Ecrit par Michel Host 22.03.13 dans La Une Livres, Les Livres, Livres décortiqués, Essais, La Table Ronde

Séraphin, c’est la fin !, février 2013, 268 pages (écrites de 1964 à 2012), 18 €

Ecrivain(s): Gabriel Matzneff Edition: La Table Ronde

Séraphin, c'est la fin !, Gabriel Matzneff

 

Une lecture est une aventure personnelle, sinon « à quoi bon ? », Michel Host

 

Je viens de bercer le dernier enfant de Gabriel Matzneff, baptisé Séraphin, c’est la fin ! une citation tirée de L’Aiglon, d’Edmond Rostand ! – Voilà l’homme ! À quelles ignominieuses profondeurs de la vieille France, que d’aucuns disent « moisie », le provocateur ne va-t-il pas chercher tout ça ? Je notai cela, hier, dans mes carnets Faits & Gestes, réservés à mes lecteurs futurs. Et encore ceci, peu ou prou : dans ses pages, Gabriel Matzneff dit et répète a voce alta ce que la plupart pensent mais taisent avec soin. C’est un plaisir que de le lire. Il croit et ne tient pas à ce que tout le monde croie à ce à quoi il croit. Nous pourrions donc nous entendre si nous étions moins sauvage. Il se plaint de n’avoir obtenu aucun prix littéraire sauf, une fois, une insultante aumône de l’Académie française, et d’être soumis à un ostracisme féroce de la part de ces chroniqueurs de la presse littéraire qu’à juste titre il englobe dans la secte des salauds médiatiques. Sa candeur stupéfaite me rafraîchit.

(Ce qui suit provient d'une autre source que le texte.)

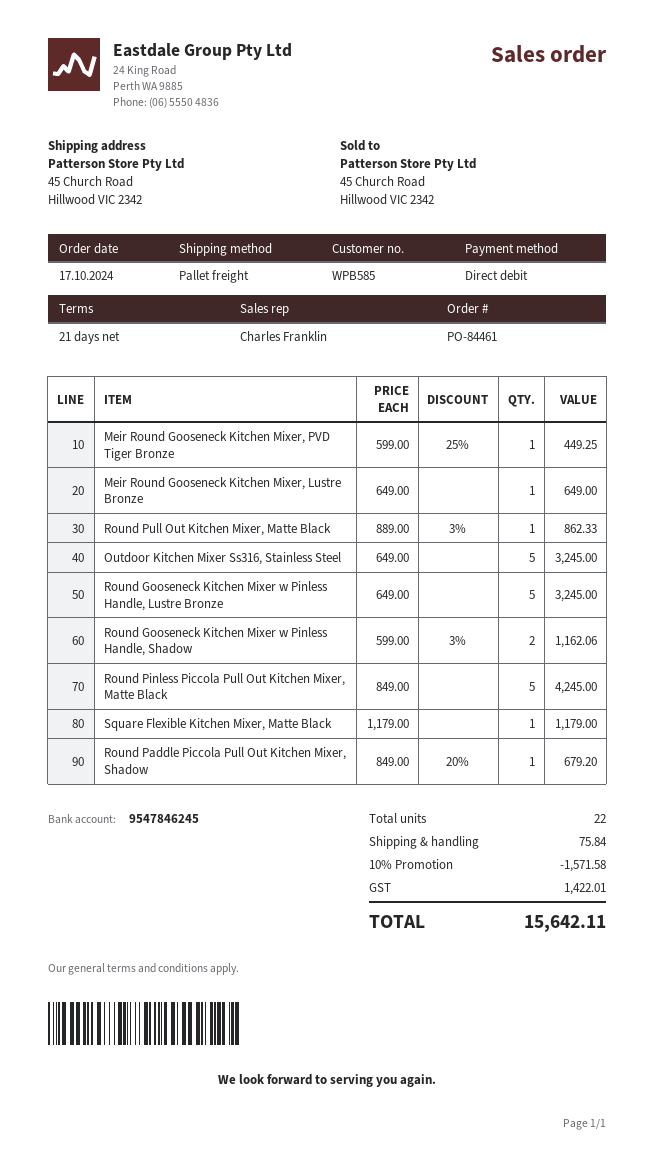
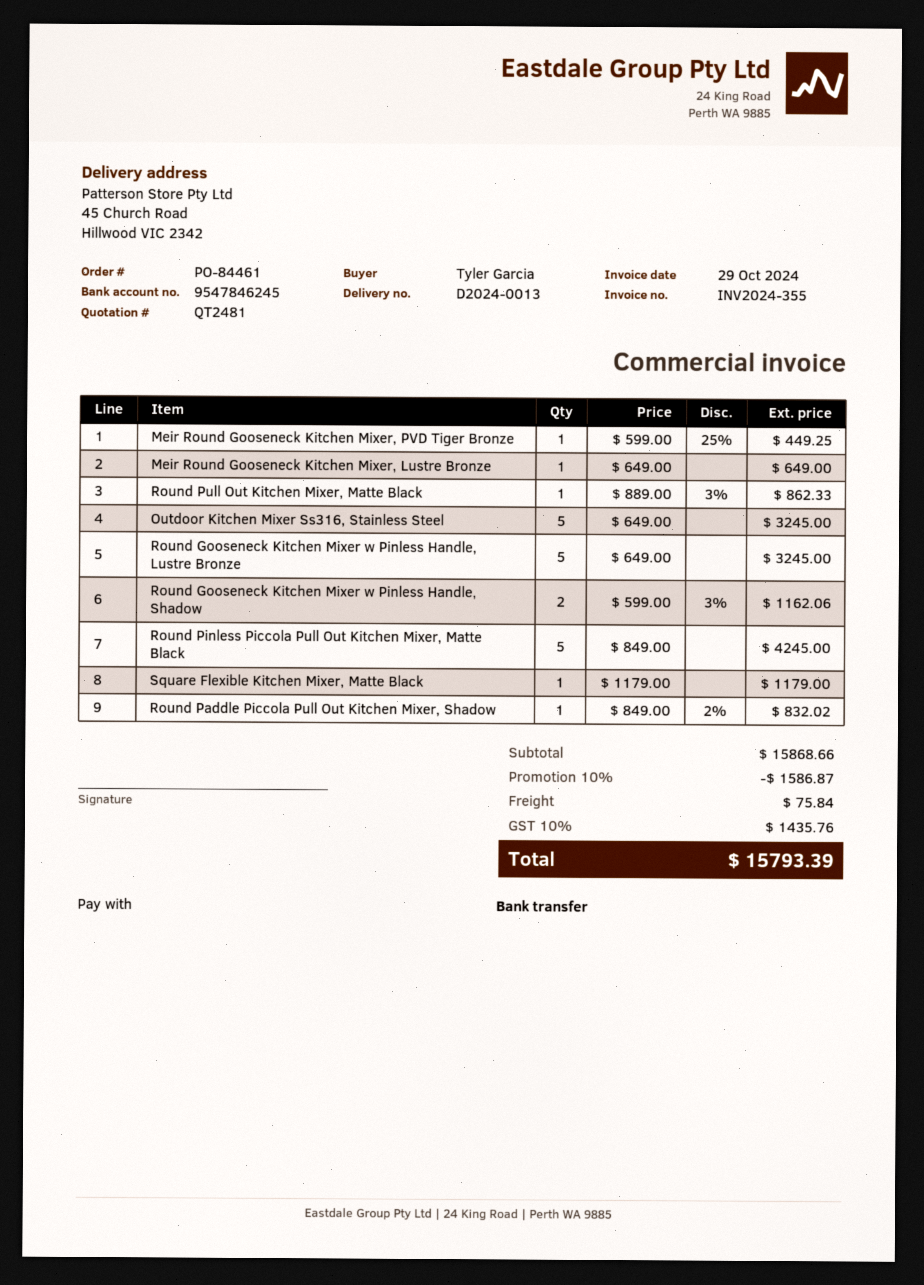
payment method: direct debit -> bank transfer
Round Paddle Piccola Pull Out Kitchen Mixer, Shadow: 1 x 849.00 - 20% = 679.20 -> 1 x 849.00 - 2% = 832.02
discount: 10% = 1571.58 -> 10% = 1586.87
tax: 1422.01 -> 1435.76
total: 15642.11 -> 15793.39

De notre côté, nous eûmes la chance d’obtenir quatre prix littéraires, dont un fort important et jalousé d’autant : quant aux résultats pratiques, ils sont strictement les mêmes. L’ostracisme que nous subissons depuis au moins vingt ans a la férocité du silence parfait. Matzneff est admirablement cultivé, il a lu les Pères de l’Église, Épicure, Montaigne, les Livres saints, La Rochefoucauld et Cioran, il sait donc tout ce qu’il faut savoir. Il a fréquenté de près bien plus de gloires littéraires que nous n’en avons approchées de loin. S’il se plaint c’est qu’il feint de se plaindre. Nous trouvons cela plutôt malin et amusant. Nous nous en tirons depuis vingt ans en méprisant ces coquins-copains lecteurs incompétents : les quelques articles qu’ils nous ont consacrés nous ont fait honte le plus souvent. Nos livres, ceux de Matzneff et les nôtres, sont à la B.N. Ils partiront en fumée quand le soleil implosera. Que vouloir de plus ?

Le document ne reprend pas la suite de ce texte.